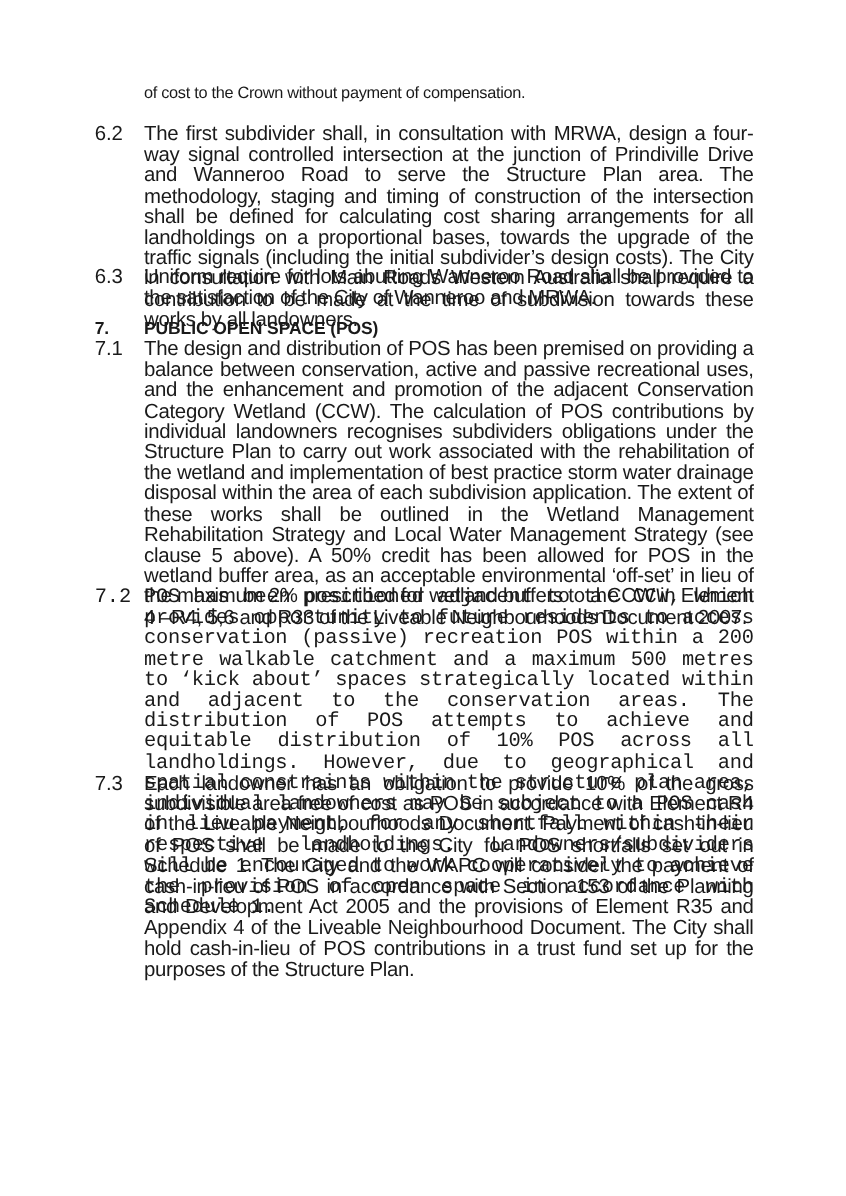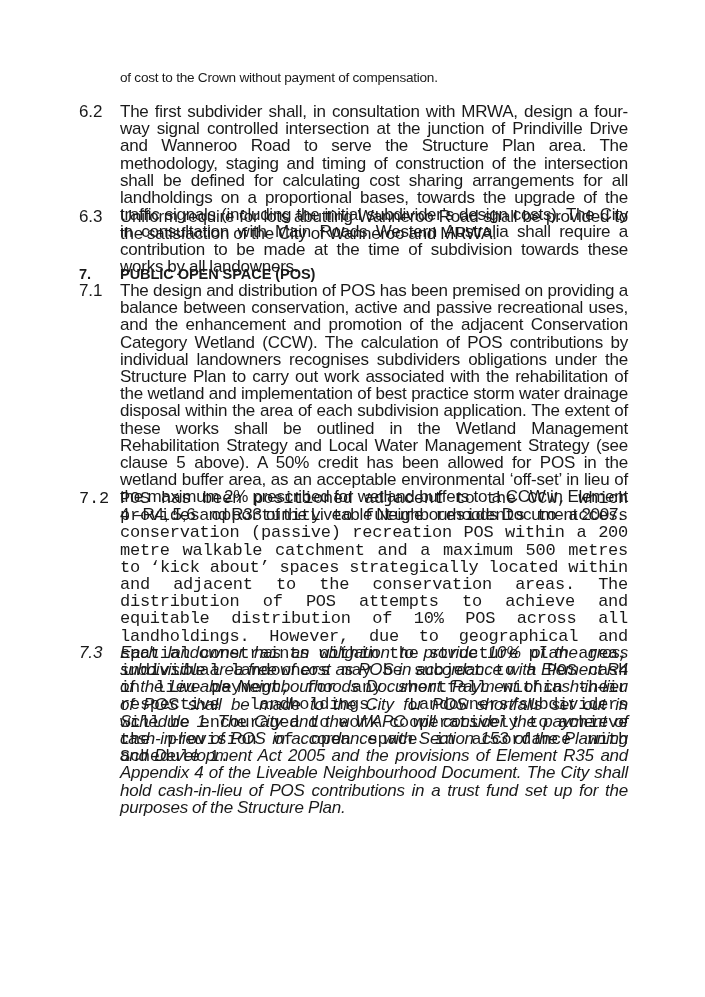--- a/index.html
+++ b/index.html
@@ -81,7 +81,7 @@
     <div class="body">The first subdivider shall, in consultation with MRWA, design a four-way signal controlled intersection at the junction of Prindiville Drive and Wanneroo Road to serve the Structure Plan area. The methodology, staging and timing of construction of the intersection shall be defined for calculating cost sharing arrangements for all landholdings on a proportional bases, towards the upgrade of the traffic signals (including the initial subdivider’s design costs). The City in consultation with Main Roads Western Australia shall require a contribution to be made at the time of subdivision towards these works by all landowners.</div>
   </div>
 
-  <div class="clause" style="top:208px;">
+  <div class="clause" style="top:222px;">
     <div class="num">6.3</div>
     <div class="body">Uniform require for lots abutting Wanneroo Road shall be provided to the satisfaction of the City of Wanneroo and MRWA.</div>
   </div>

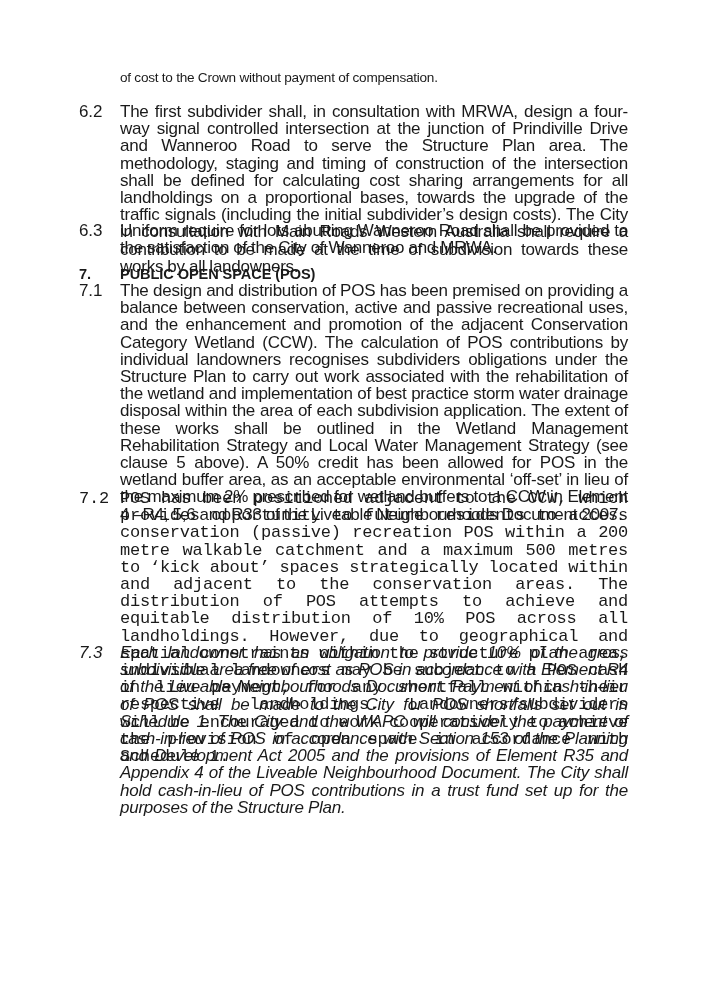--- a/index.html
+++ b/index.html
@@ -101,7 +101,7 @@
     <div class="body">POS has been positioned adjacent to the CCW, which provides opportunity to future residents to access conservation (passive) recreation POS within a 200 metre walkable catchment and a maximum 500 metres to ‘kick about’ spaces strategically located within and adjacent to the conservation areas.  The distribution of POS attempts to achieve and equitable distribution of 10% POS across all landholdings.  However, due to geographical and spatial constraints within the structure plan area, individual landowners may be subject to a POS cash in lieu payment, for any shortfall within their respective landholdings. Landowners/subdividers will be encouraged to work cooperatively to achieve the provision of open space in accordance with Schedule 1.</div>
   </div>
 
-  <div class="clause" style="top:644px;font-style:italic;">
+  <div class="clause" style="top:644px;">
     <div class="num">7.3</div>
     <div class="body">Each landowner has an obligation to provide 10% of the gross subdivisible area free of cost as POS in accordance with Element R4 of the Liveable Neighbourhoods Document. Payment of cash-in-lieu of POS shall be made to the City for POS shortfalls set out in Schedule 1. The City and the WAPC will consider the payment of cash-in-lieu of POS in accordance with Section 153 of the Planning and Development Act 2005 and the provisions of Element R35 and Appendix 4 of the Liveable Neighbourhood Document. The City shall hold cash-in-lieu of POS contributions in a trust fund set up for the purposes of the Structure Plan.</div>
   </div>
==============================
PROBLEM TO SOLVE
In your copy, repeat each record exactly and include no pictures.

ANSWER TO THIS TASK
--- a/index.html
+++ b/index.html
@@ -81,7 +81,7 @@
     <div class="body">The first subdivider shall, in consultation with MRWA, design a four-way signal controlled intersection at the junction of Prindiville Drive and Wanneroo Road to serve the Structure Plan area. The methodology, staging and timing of construction of the intersection shall be defined for calculating cost sharing arrangements for all landholdings on a proportional bases, towards the upgrade of the traffic signals (including the initial subdivider’s design costs). The City in consultation with Main Roads Western Australia shall require a contribution to be made at the time of subdivision towards these works by all landowners.</div>
   </div>
 
-  <div class="clause" style="top:208px;">
+  <div class="clause" style="top:222px;">
     <div class="num">6.3</div>
     <div class="body">Uniform require for lots abutting Wanneroo Road shall be provided to the satisfaction of the City of Wanneroo and MRWA.</div>
   </div>

--- a/index.html
+++ b/index.html
@@ -101,7 +101,7 @@
     <div class="body">POS has been positioned adjacent to the CCW, which provides opportunity to future residents to access conservation (passive) recreation POS within a 200 metre walkable catchment and a maximum 500 metres to ‘kick about’ spaces strategically located within and adjacent to the conservation areas.  The distribution of POS attempts to achieve and equitable distribution of 10% POS across all landholdings.  However, due to geographical and spatial constraints within the structure plan area, individual landowners may be subject to a POS cash in lieu payment, for any shortfall within their respective landholdings. Landowners/subdividers will be encouraged to work cooperatively to achieve the provision of open space in accordance with Schedule 1.</div>
   </div>
 
-  <div class="clause" style="top:644px;font-style:italic;">
+  <div class="clause" style="top:644px;">
     <div class="num">7.3</div>
     <div class="body">Each landowner has an obligation to provide 10% of the gross subdivisible area free of cost as POS in accordance with Element R4 of the Liveable Neighbourhoods Document. Payment of cash-in-lieu of POS shall be made to the City for POS shortfalls set out in Schedule 1. The City and the WAPC will consider the payment of cash-in-lieu of POS in accordance with Section 153 of the Planning and Development Act 2005 and the provisions of Element R35 and Appendix 4 of the Liveable Neighbourhood Document. The City shall hold cash-in-lieu of POS contributions in a trust fund set up for the purposes of the Structure Plan.</div>
   </div>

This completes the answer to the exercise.